O Reginaldo Costa, além de fundador, foi seu diretor, redator e uma espécie de faz-tudo. Era um líder e incentivador. Era, verdadeiramente, um dínamo incansável. Várias vezes o vi varando dia e noite, preparando algumas das edições. Então é que se via a força de um ideal, slogan da global TV Rádio Clube (enquanto o do Inovação era um jornal sem colunista social), pois o Reginaldo fazia todo o trabalho de datilografia, montagem e planejamento gráfico, seja utilizando estêncil comum ou os destinados a mimeógrafo eletrônico.

Na primeira fase – a fase do mimeógrafo, de formato apostilado – o jornal foi quase sempre editado em Parnaíba, de forma algo clandestina, contando com o apoio de pessoas abnegadas e idealistas, cujos nomes ainda não podem ser revelados.

Em sua segunda fase, o Inovação tornou-se o primeiro jornal em off-set de Parnaíba, cidade que se orgulha de haver sido pioneira em várias coisas no Piauí. Era publicado em tamanho tablóide, e trazia várias fotografias e ilustrações de artistas parnaibanos, como Flamarion Mesquita, Bartolomeu Martins e outros mais. Portanto, registrou muito da História parnaibana recente, através de suas fotografias, desenhos, charges e cartuns. Mais uma vez era o Reginaldo, utilizando-se somente de uma pequena e modesta máquina de escrever elétrica, de cola, tesoura e estilete, quem fazia toda a diagramação, montagem e planejamento gráfico do valoroso e valente alternativo.
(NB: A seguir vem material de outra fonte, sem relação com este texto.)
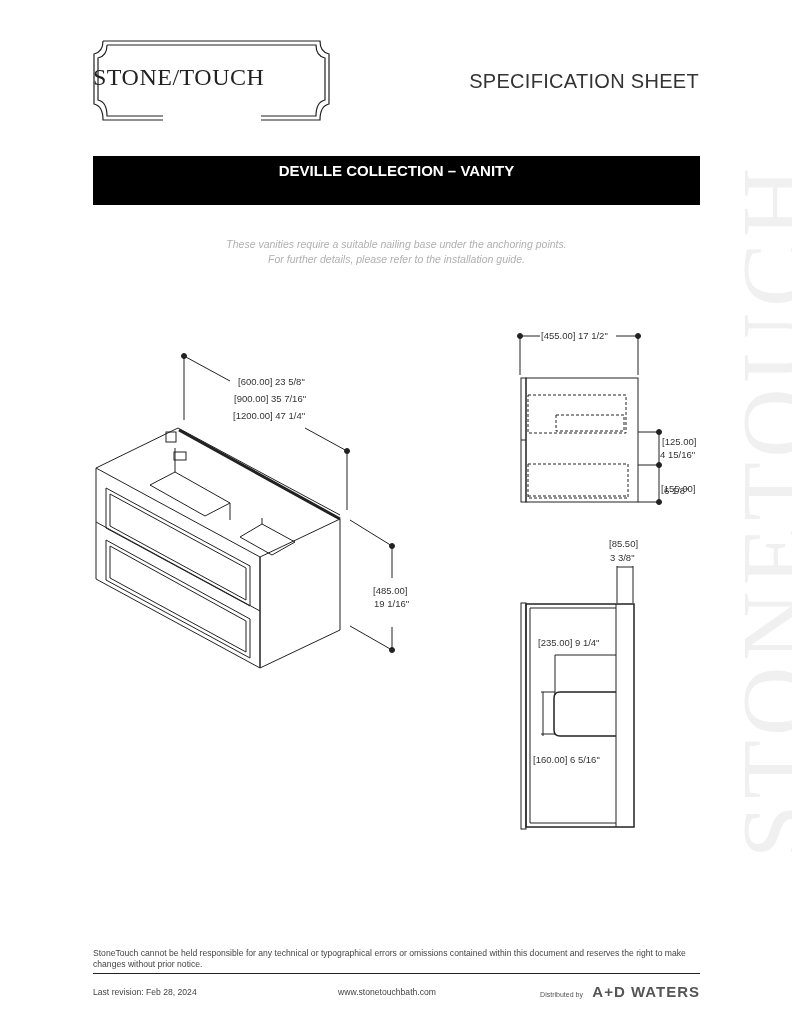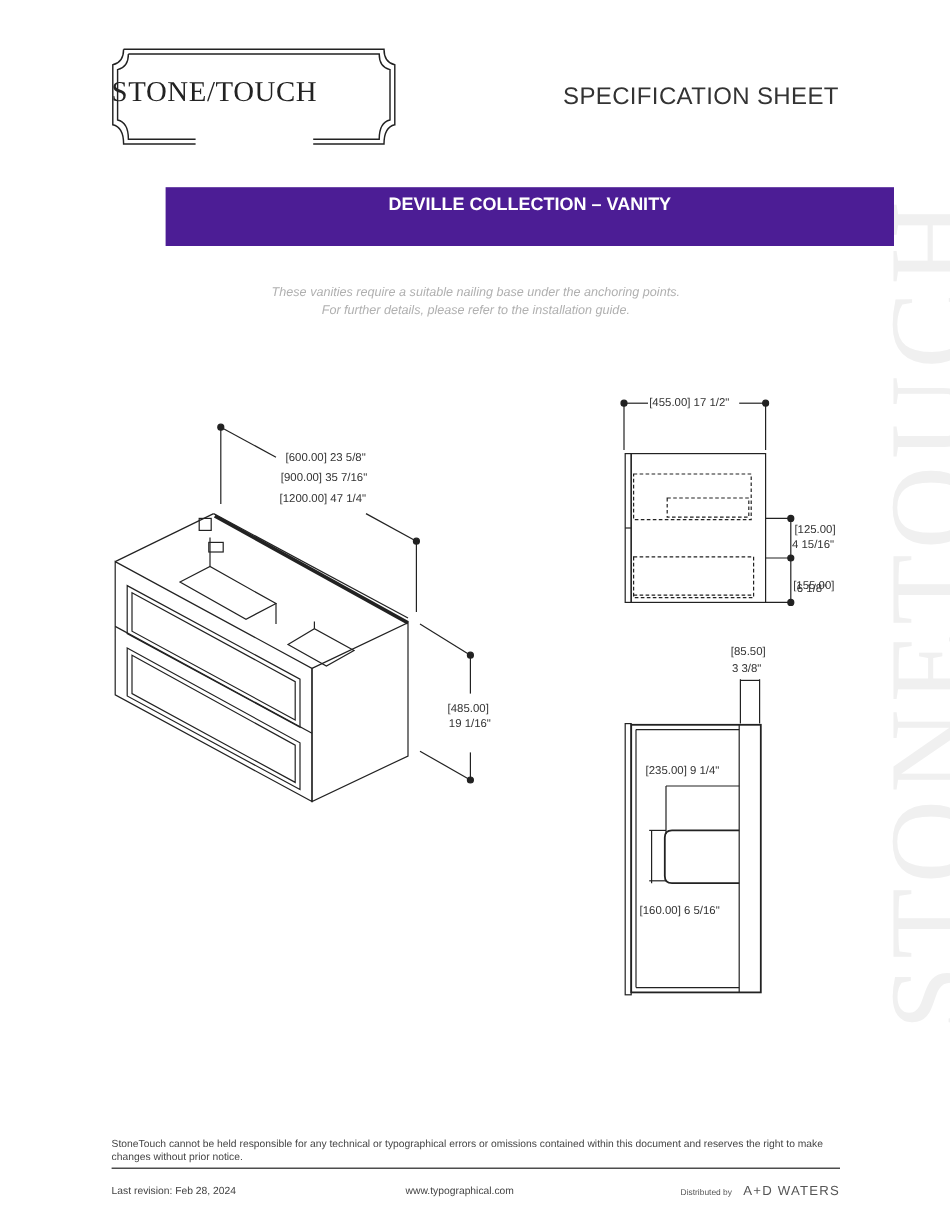"DEVILLE COLLECTION – VANITY" .banner { background: #4c1d95 -> #000000; margin-left: 45px -> none }
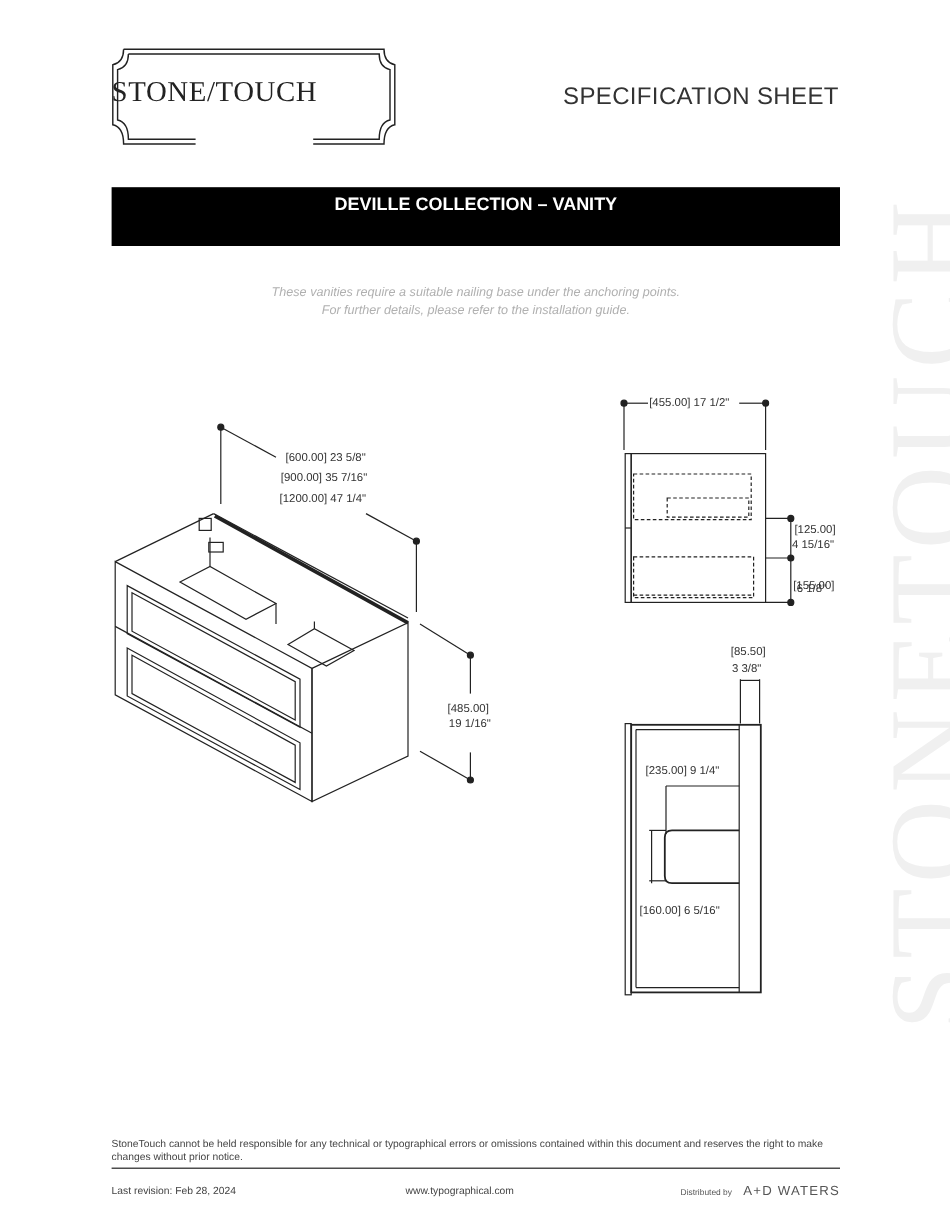"www.typographical.com" div.foot { text: www.typographical.com -> www.stonetouchbath.com }
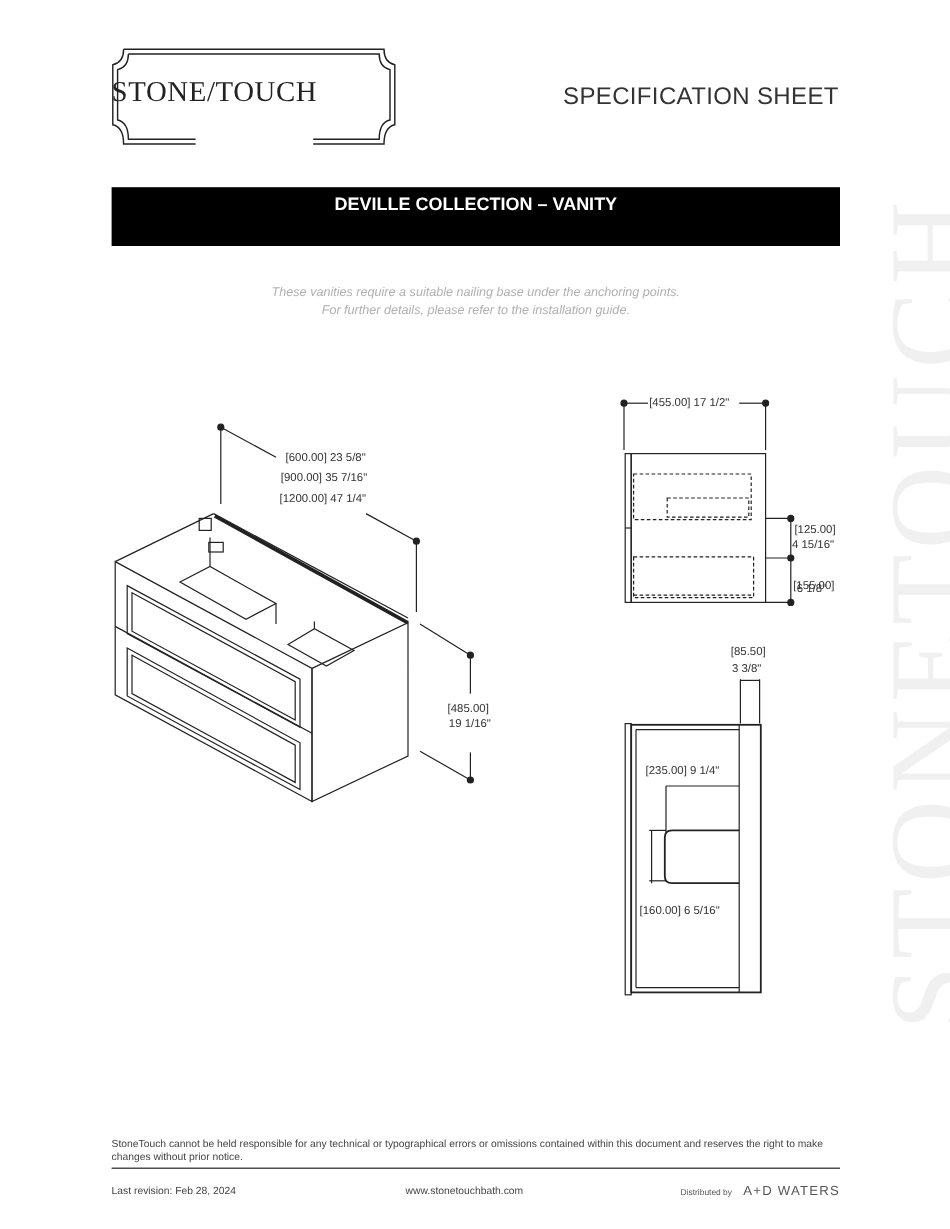"A+D WATERS" .distrib .brand { font-size: 11px -> 15px; font-weight: normal -> bold }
Na terceira fase, também em off-set, o Inovação quis seguir o padrão da grande imprensa, ao adquirir um tamanho maior, embora com menos página. Mas, então, já era o princípio do fim. Já as dificuldades de toda ordem, sobretudo as financeiras, começavam a falar mais forte e mais alto, o que terminou culminando com a desativação do jornal, cuja última edição foi aquela a que já me referi, de janeiro/fevereiro de 1992, que visava sobretudo a homenagear o seu grande incentivador e admirador Mário Carvalho, que falecera um pouco antes. Nessa edição de luto e de saudade foram publicados vários artigos, depoimentos e crônicas sobre o ilustre morto, escritos por Elmar Carvalho, Jonas Carvalho, Reginaldo Costa e João Maria Madeira Basto. Havia ainda um belo trabalho humorístico de quadrinhos, denominado “Expurgado por um desenhista expurgado”, da autoria do velho e sempre novo colaborador Flamarion Mesquita, e uma entrevista com o gerente executivo do Projeto de Irrigação Tabuleiro- Litorâneo, além de uma crônica do próprio Mário Carvalho, intitulada “A bodega do Zé Bento”, dentro da coluna “Projeto memória de Parnaíba/Jornal Inovação”. O editorial, além de ratificar o mesmo ideário do primeiro número, prometia a continuidade do jornal. Foi a primeira e última vez em que o Inovação não cumpriria uma promessa, pois foi aquela a sua derradeira edição, a sua última pá de cal e o seu verdadeiro e glorioso ocaso. O Inovação, de rica história e de bela trajetória, não mais circularia.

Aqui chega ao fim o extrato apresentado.